UN ANNO SENZA “IL PRESIDENTE”. IL FIGLIO MICHELE: “I RICORDI LO TENGONO IN VITA CON NOI”
“Come può uno scoglio, arginare il mare”… specie se quel mare si chiama flusso della vita, di chi rimane e di chi va via. Il lutto è qualcosa che lascia il vuoto, un punto fermo che origina nell’uomo un percorso differente. E l’idea che non si vada mai via da qui, che si viva nei ricordi degli altri, prolungando quella conoscenza interiorizzata, vicina al cuore, ma terribilmente lontana.
“Anche se non voglio, torno già a volare”…con la multipla di colore verde o il motorino e l’innata allegria, il piacere di vivere la vita. Per gli altri, con un grande egoismo verso sé stesso e i familiari prossimi. Un anno senza Mimmo Ciliberti è sembrato una vita intera. Senza il suo sorriso, il suo buonumore: il vuoto colmato dai ricordi, come se nulla fosse accaduto. “La grande considerazione della gente nei suoi confronti era inimmaginabile”. Con un minimo di commozione a 365 giorni da quel momento drammatico, parla Michele Ciliberti, uno dei due figli maschi del Presidente. Lui e Pucci, suoi orgogli, anche se i complimenti sono rimasti nei cuori degli altri: “Noi Ciliberti siamo molto riservati e spesso conserviamo per noi le attenzioni belle. Non mi faceva giocare per paura che qualcuno lo criticasse per il fatto di far giocare il figlio a discapito degli altri. Così cominciai a fare l’arbitro, ma non mi ha mai detto cosa ne pensasse di me. L’ho saputo dagli altri”.
Un grande affetto che ha circondato la famiglia Ciliberti: “E’ bello che la gente ti fermi per strada e ti racconti aneddoti. Ti tengono vivo, lo fanno sentire qui con noi. Non se n’è mai andato”. Il racconto è di un uomo laborioso dedito al lavoro e agli altri, con la grande passione per il calcio e per le cose fatte per bene. Un calcio lontano da quello attuale, una scuola calcio palestra di vita piuttosto che sfilata di moda per raccomandati: “Era un calcio poetico dove ci si sbucciava le ginocchia, si lottava per un obiettivo comune e soprattutto si faceva squadra. Oggi si punta molto sui borsoni, i kit firmati, all’epoca si arrivava al campo con la busta di plastica e si badava a a sfornare talenti raccolti tra le strade. Si puntava sui valori, sul rispetto delle regole”.

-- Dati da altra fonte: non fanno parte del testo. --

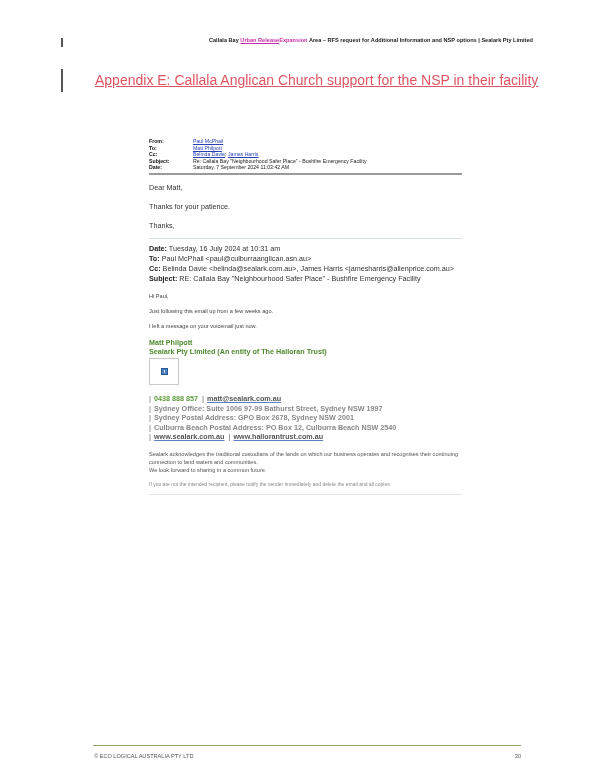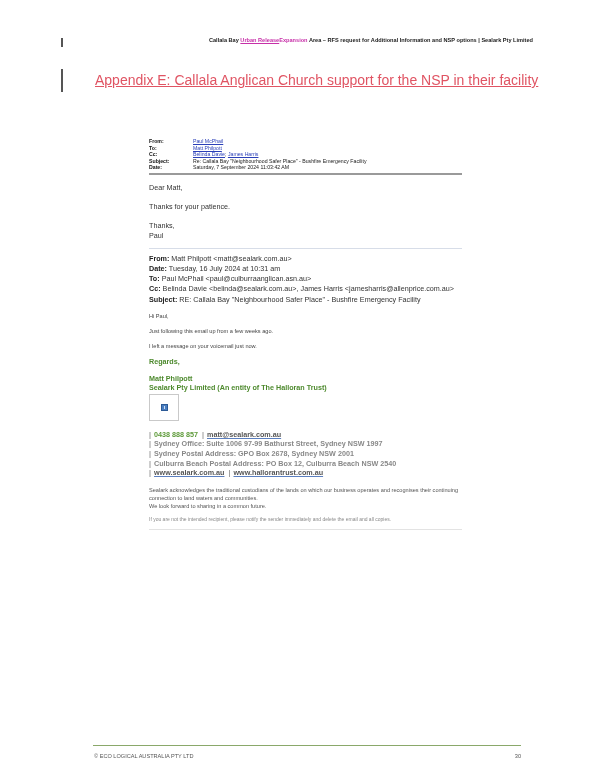"Paul" p.last { html: <p>Paul</p> -> none }
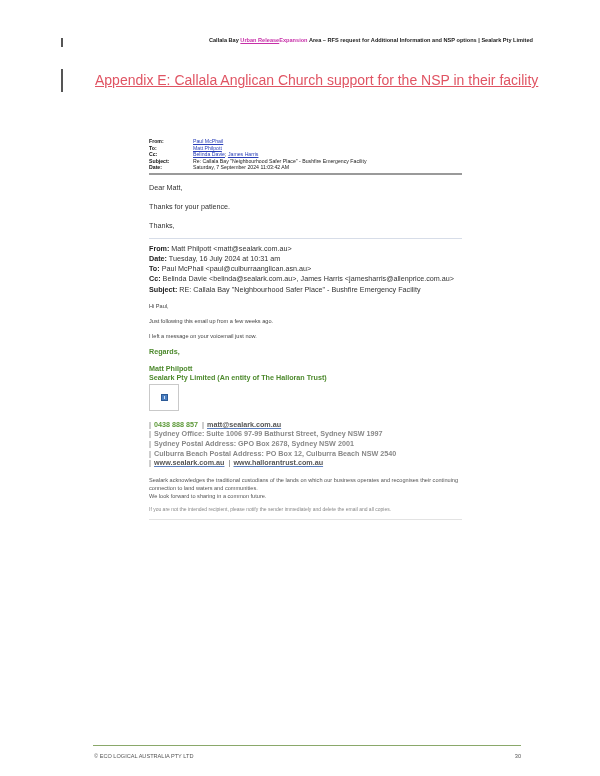"From: Matt Philpott" div { html: <div><b>From:</b><span> Matt Philpott &lt;matt@sealark.com.au&gt;</span></div> -> none }
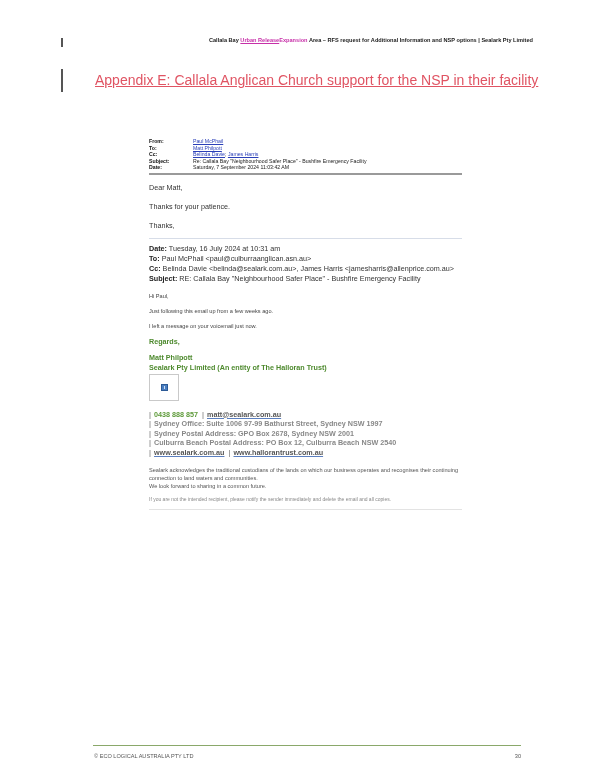"Regards," div.sig { html: <div>Regards,</div> -> none }
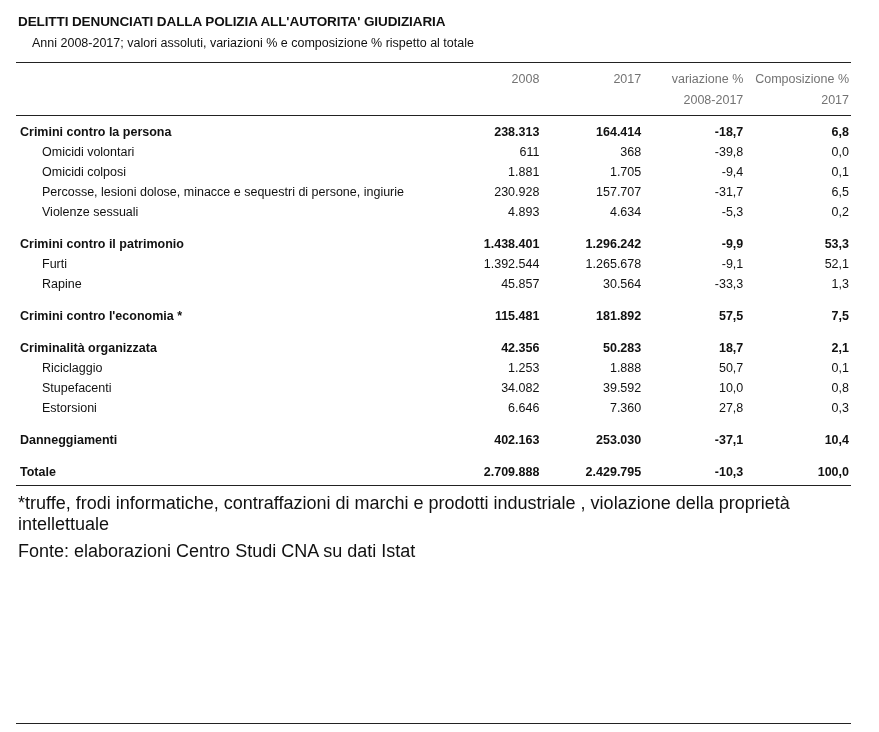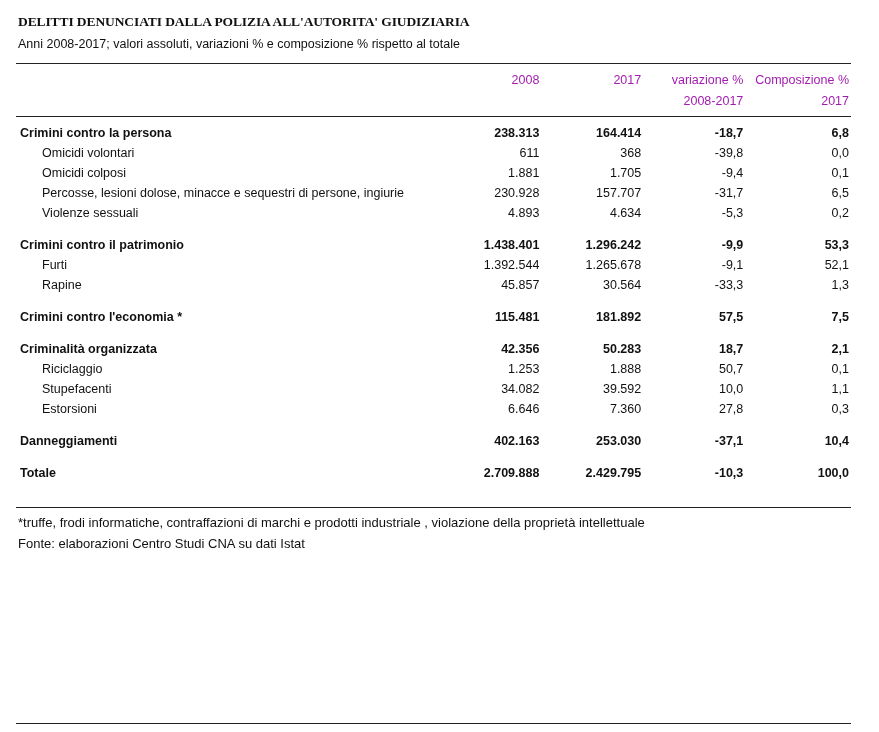"DELITTI DENUNCIATI DALLA POLIZIA" .title { font-family: Liberation Serif, serif -> none }
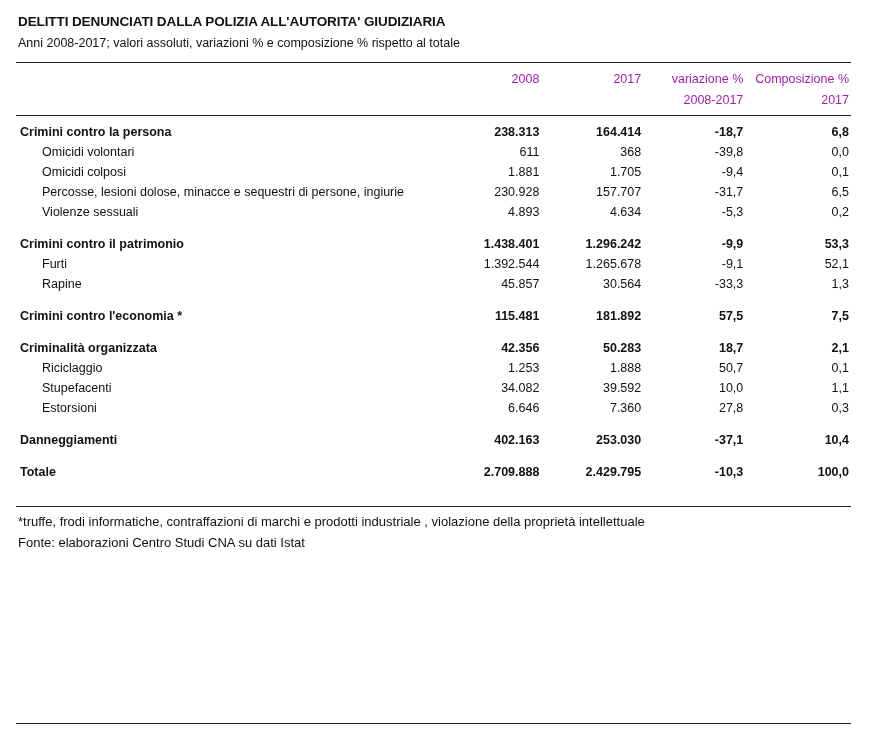"Anni 2008-2017; valori assoluti," .subtitle { margin: 7px 0 0 2px -> 7px 0 0 16px }
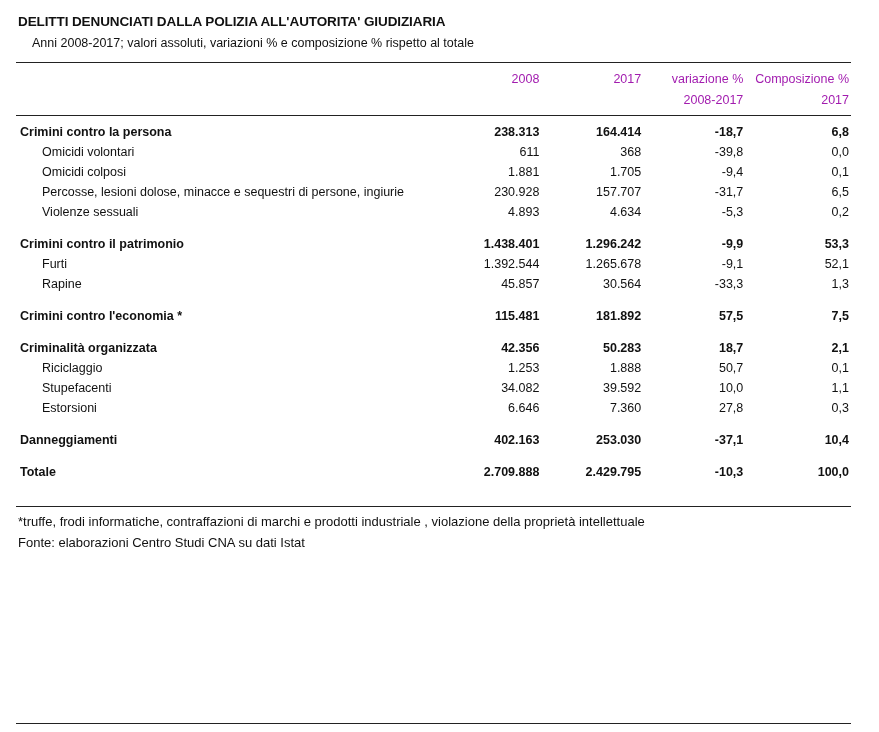"2008" thead th { color: #a21caf -> #737373 }
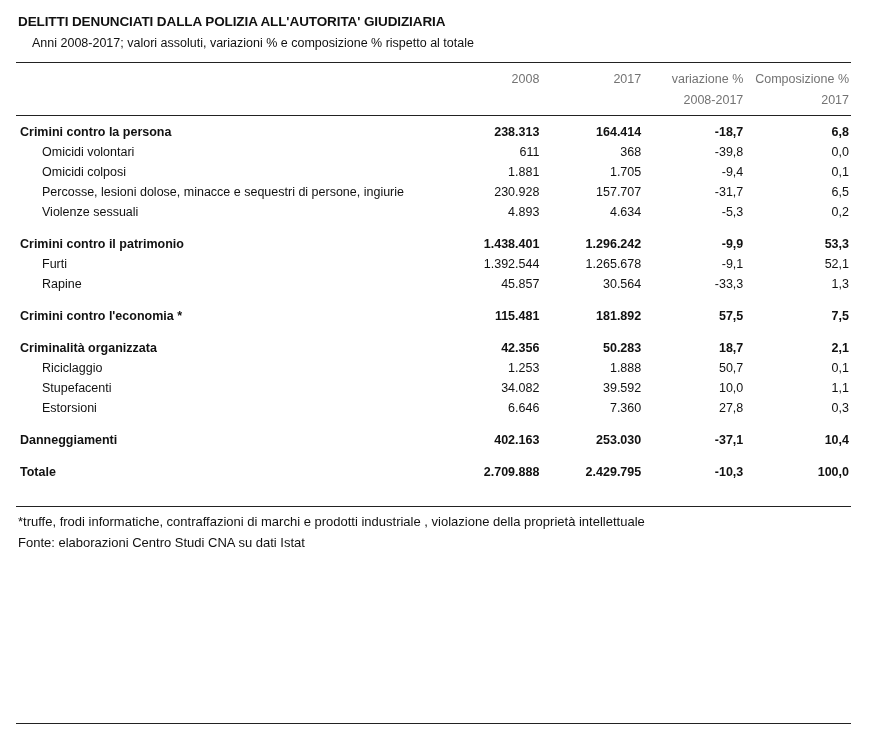"1,1" td { text: 1,1 -> 0,8 }
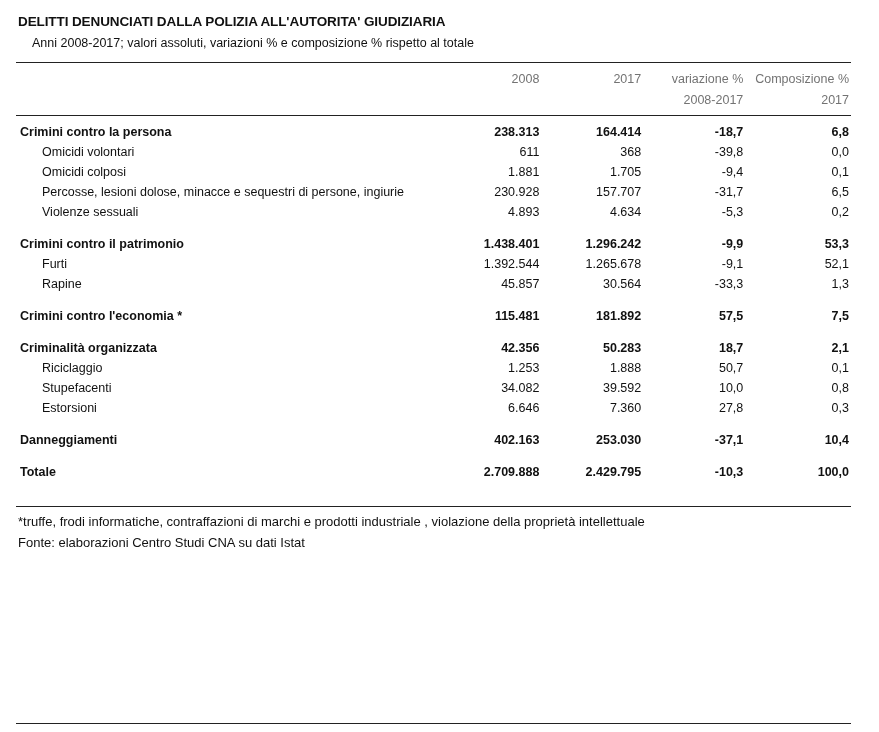"*truffe, frodi informatiche," .footnotes { font-size: 13px -> 18px; margin-top: 24px -> 3px }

Un orgoglio reciproco lato padre, sponda figli: “Era un moto perpetuo. I tesserati diventavano primogeniti e spesso venivano prima di quelli reali. Avrei voluto dire qualche volta in più quanto fossi onorato di lui come padre”. Innamorato del Bari, ha seguito l’Inter, prima di innamorarsi dell’azienda Juventus: “Le sue due fedi sono state quella bianco-rossa e quella del Ruvo. Tutto il resto lo seguiva per scrutarne segreti e imparare qualcosa dagli altri. Nell’ultimo periodo ha seguito fortemente la Juventus un pò perchè in molti l’attaccavano e lui ne prendeva le difese e un pò per le caratteristiche quasi perfette dell’azienda“.
La sua opera che continua si tramanda di giorno in giorno nelle storie e nei racconti di chi l’ha conosciuto e vissuto. “Un presidente, c’è solo un presidente”, cantano gli angeli ultras, mentre si gioca a calcio sulle “distese azzurre e le verdi terre”.
Una Celebrazione Eucaristica alle ore 18.00 lo ricorderà presso la Chiesa di San Giacomo Apostolo.